> **Your instructions**: Each and every line below goes into your answer unchanged, but leave out the images.

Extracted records
****************************************
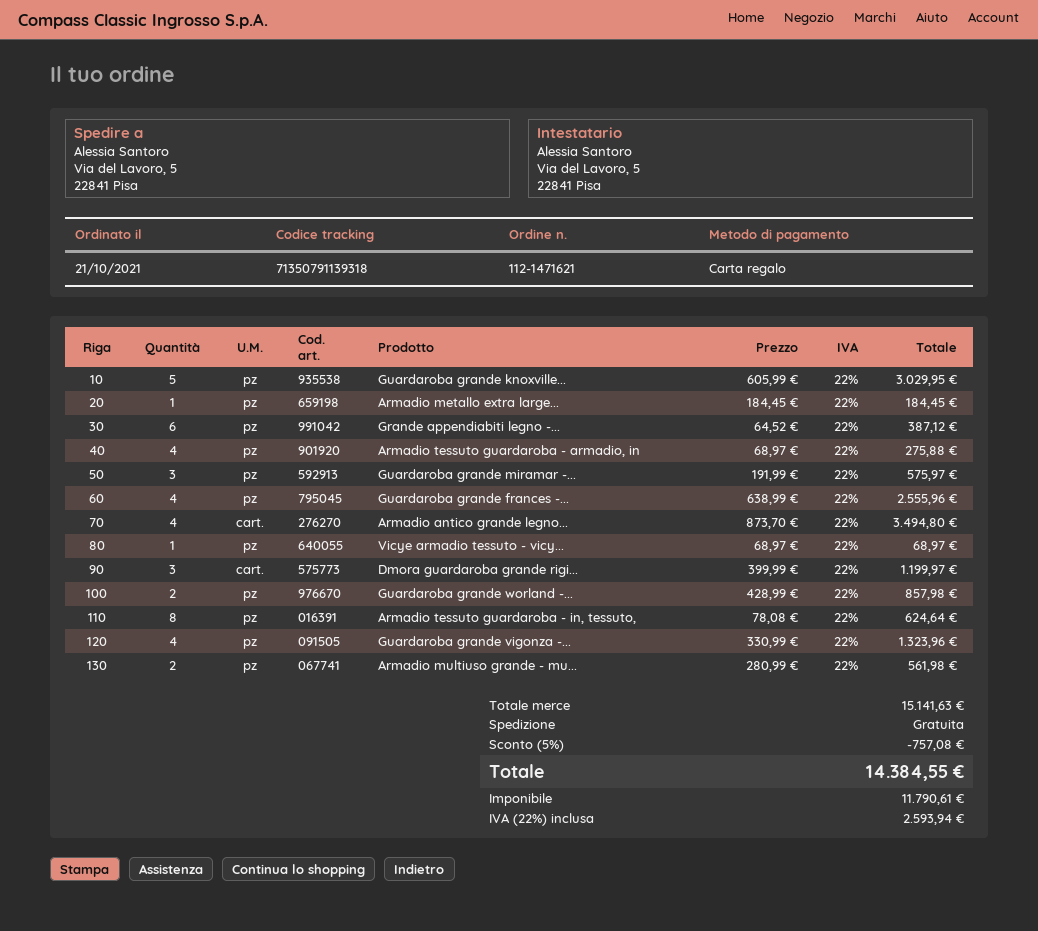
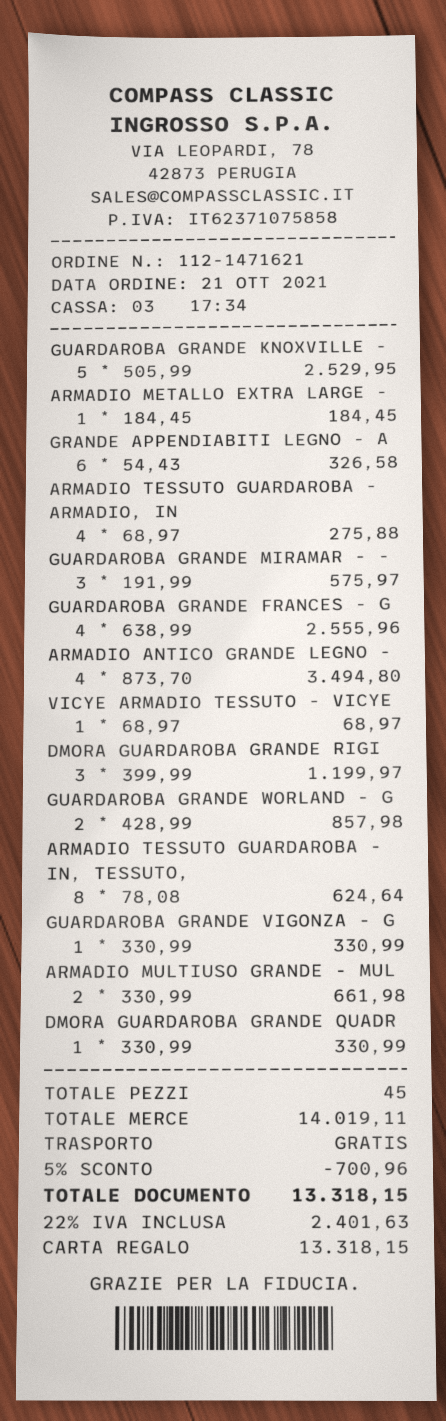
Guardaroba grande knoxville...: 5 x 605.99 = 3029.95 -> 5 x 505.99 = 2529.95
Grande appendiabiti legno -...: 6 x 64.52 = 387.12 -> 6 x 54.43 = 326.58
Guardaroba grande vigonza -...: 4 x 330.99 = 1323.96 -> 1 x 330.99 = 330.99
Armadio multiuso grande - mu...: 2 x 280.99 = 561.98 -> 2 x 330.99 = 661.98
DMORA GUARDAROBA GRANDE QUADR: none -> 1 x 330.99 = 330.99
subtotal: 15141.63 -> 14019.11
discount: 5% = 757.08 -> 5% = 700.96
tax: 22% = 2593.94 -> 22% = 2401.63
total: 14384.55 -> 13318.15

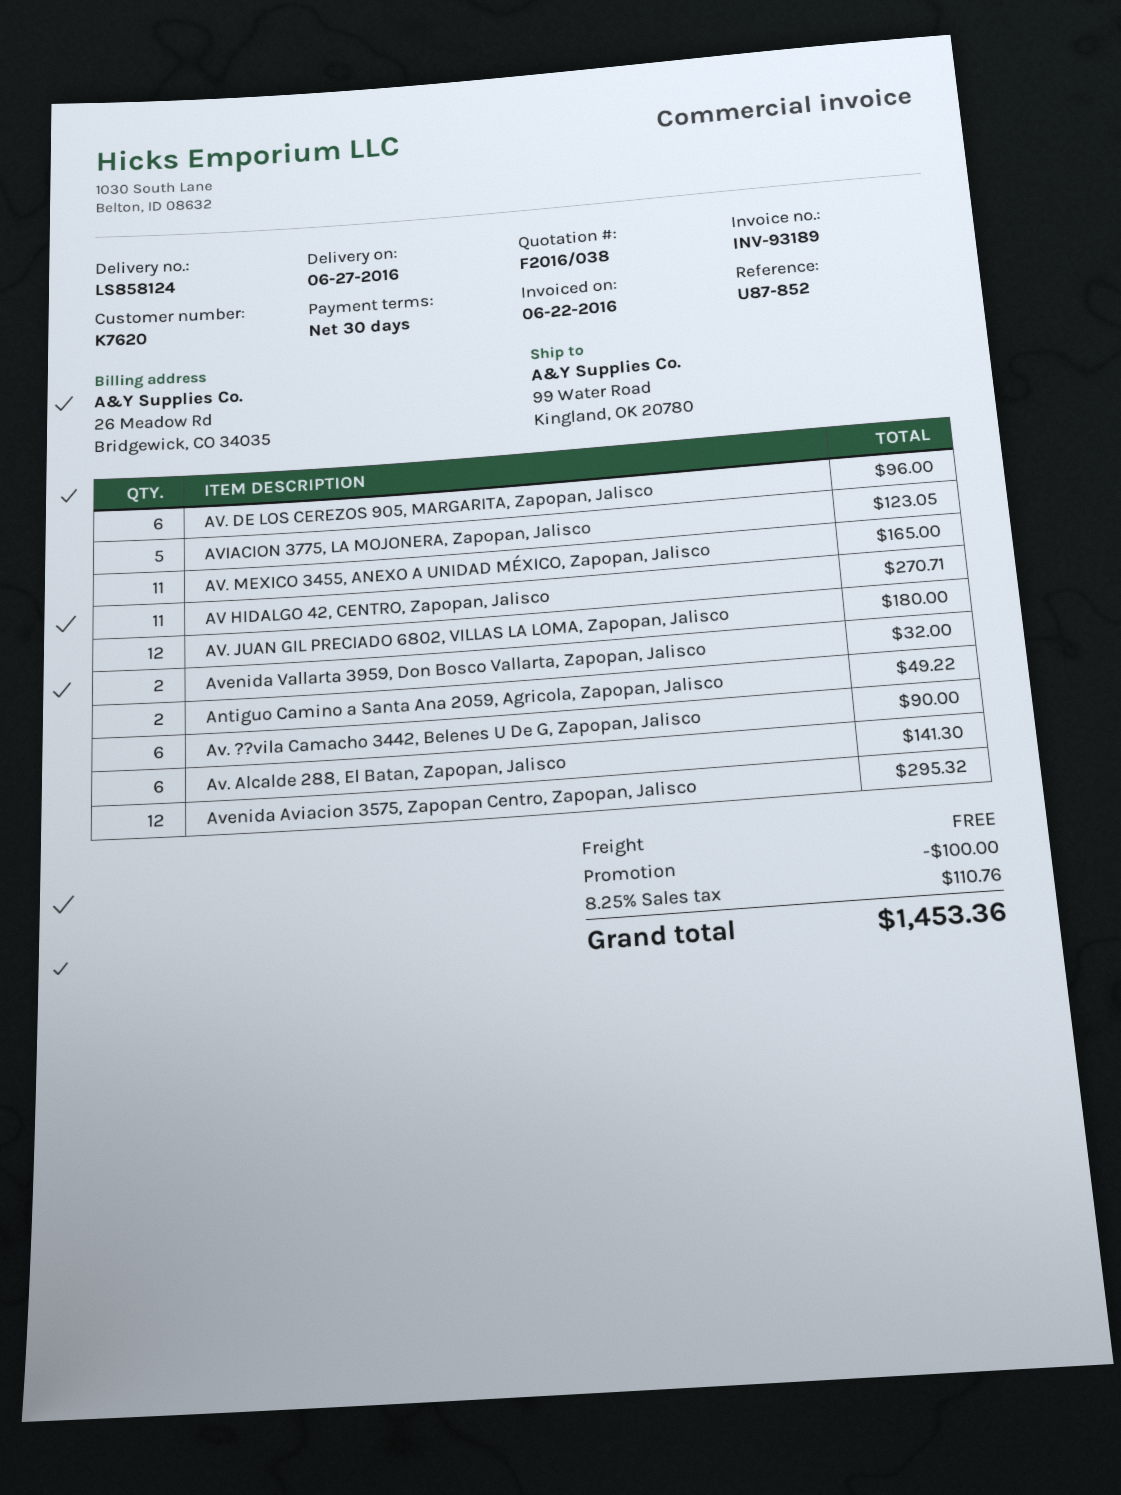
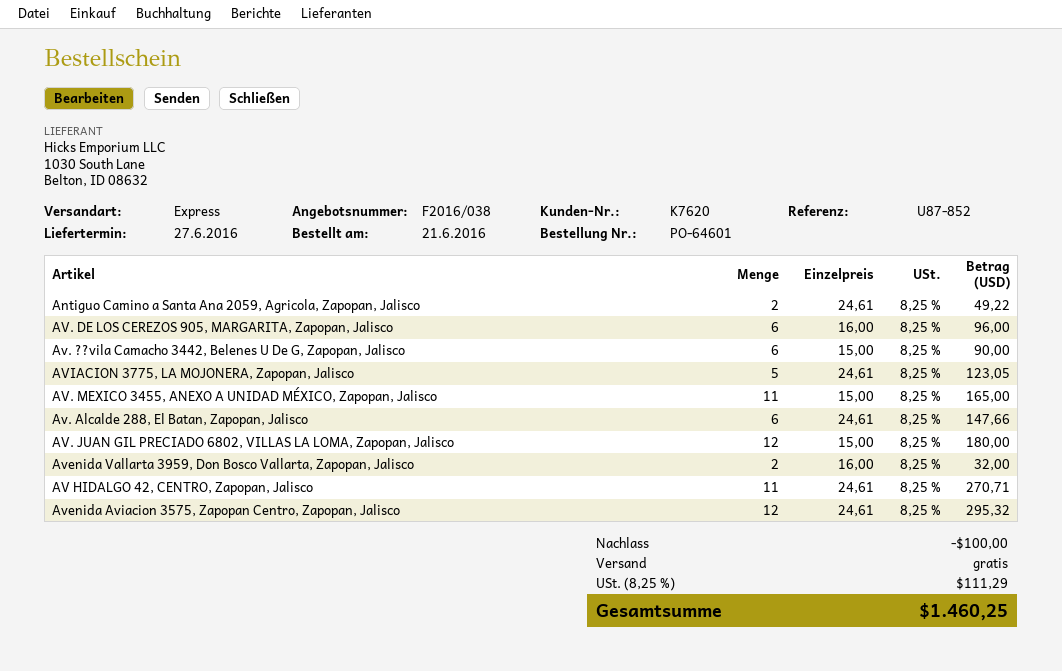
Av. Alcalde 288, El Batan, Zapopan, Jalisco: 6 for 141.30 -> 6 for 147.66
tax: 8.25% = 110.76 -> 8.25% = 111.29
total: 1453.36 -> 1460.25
****************************************
> **Reply to the task**:
Guardaroba grande knoxville...: 5 x 605.99 = 3029.95 -> 5 x 505.99 = 2529.95
Grande appendiabiti legno -...: 6 x 64.52 = 387.12 -> 6 x 54.43 = 326.58
Guardaroba grande vigonza -...: 4 x 330.99 = 1323.96 -> 1 x 330.99 = 330.99
Armadio multiuso grande - mu...: 2 x 280.99 = 561.98 -> 2 x 330.99 = 661.98
DMORA GUARDAROBA GRANDE QUADR: none -> 1 x 330.99 = 330.99
subtotal: 15141.63 -> 14019.11
discount: 5% = 757.08 -> 5% = 700.96
tax: 22% = 2593.94 -> 22% = 2401.63
total: 14384.55 -> 13318.15

Av. Alcalde 288, El Batan, Zapopan, Jalisco: 6 for 141.30 -> 6 for 147.66
tax: 8.25% = 110.76 -> 8.25% = 111.29
total: 1453.36 -> 1460.25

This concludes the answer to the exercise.